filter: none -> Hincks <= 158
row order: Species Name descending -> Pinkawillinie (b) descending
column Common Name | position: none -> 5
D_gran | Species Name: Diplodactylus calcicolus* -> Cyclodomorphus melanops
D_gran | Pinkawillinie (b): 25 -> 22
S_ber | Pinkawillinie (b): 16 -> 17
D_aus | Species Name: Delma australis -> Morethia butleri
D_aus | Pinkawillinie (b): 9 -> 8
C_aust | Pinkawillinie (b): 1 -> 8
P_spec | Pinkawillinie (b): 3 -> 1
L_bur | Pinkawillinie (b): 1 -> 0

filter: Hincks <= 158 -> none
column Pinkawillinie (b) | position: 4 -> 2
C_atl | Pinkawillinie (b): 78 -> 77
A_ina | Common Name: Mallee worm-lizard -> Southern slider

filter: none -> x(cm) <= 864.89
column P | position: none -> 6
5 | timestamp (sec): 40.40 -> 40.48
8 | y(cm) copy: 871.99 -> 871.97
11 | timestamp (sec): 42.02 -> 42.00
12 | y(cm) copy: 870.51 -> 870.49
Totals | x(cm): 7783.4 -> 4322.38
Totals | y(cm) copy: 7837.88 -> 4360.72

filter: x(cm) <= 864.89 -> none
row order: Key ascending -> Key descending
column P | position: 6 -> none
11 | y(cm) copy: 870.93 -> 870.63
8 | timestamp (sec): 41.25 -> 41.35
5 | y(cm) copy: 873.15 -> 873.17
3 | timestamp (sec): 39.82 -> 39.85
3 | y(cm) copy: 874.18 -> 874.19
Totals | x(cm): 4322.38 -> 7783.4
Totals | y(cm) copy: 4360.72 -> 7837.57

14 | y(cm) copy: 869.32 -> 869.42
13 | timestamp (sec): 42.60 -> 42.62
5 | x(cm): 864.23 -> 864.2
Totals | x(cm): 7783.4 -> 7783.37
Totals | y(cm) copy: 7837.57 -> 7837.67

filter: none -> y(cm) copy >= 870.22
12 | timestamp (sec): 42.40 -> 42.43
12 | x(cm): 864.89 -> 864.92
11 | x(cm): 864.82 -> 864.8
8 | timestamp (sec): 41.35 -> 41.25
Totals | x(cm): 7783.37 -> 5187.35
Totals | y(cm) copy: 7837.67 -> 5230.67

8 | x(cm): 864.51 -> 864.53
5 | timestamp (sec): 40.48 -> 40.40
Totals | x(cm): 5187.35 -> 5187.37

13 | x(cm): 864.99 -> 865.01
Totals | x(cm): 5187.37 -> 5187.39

::::

• WHAT YOU HAVE TO DO: A copy of each line above that holds the word "timestamp" is the expected answer.

• REPLY TO THE TASK:
5 | timestamp (sec): 40.40 -> 40.48
11 | timestamp (sec): 42.02 -> 42.00
8 | timestamp (sec): 41.25 -> 41.35
3 | timestamp (sec): 39.82 -> 39.85
13 | timestamp (sec): 42.60 -> 42.62
12 | timestamp (sec): 42.40 -> 42.43
8 | timestamp (sec): 41.35 -> 41.25
5 | timestamp (sec): 40.48 -> 40.40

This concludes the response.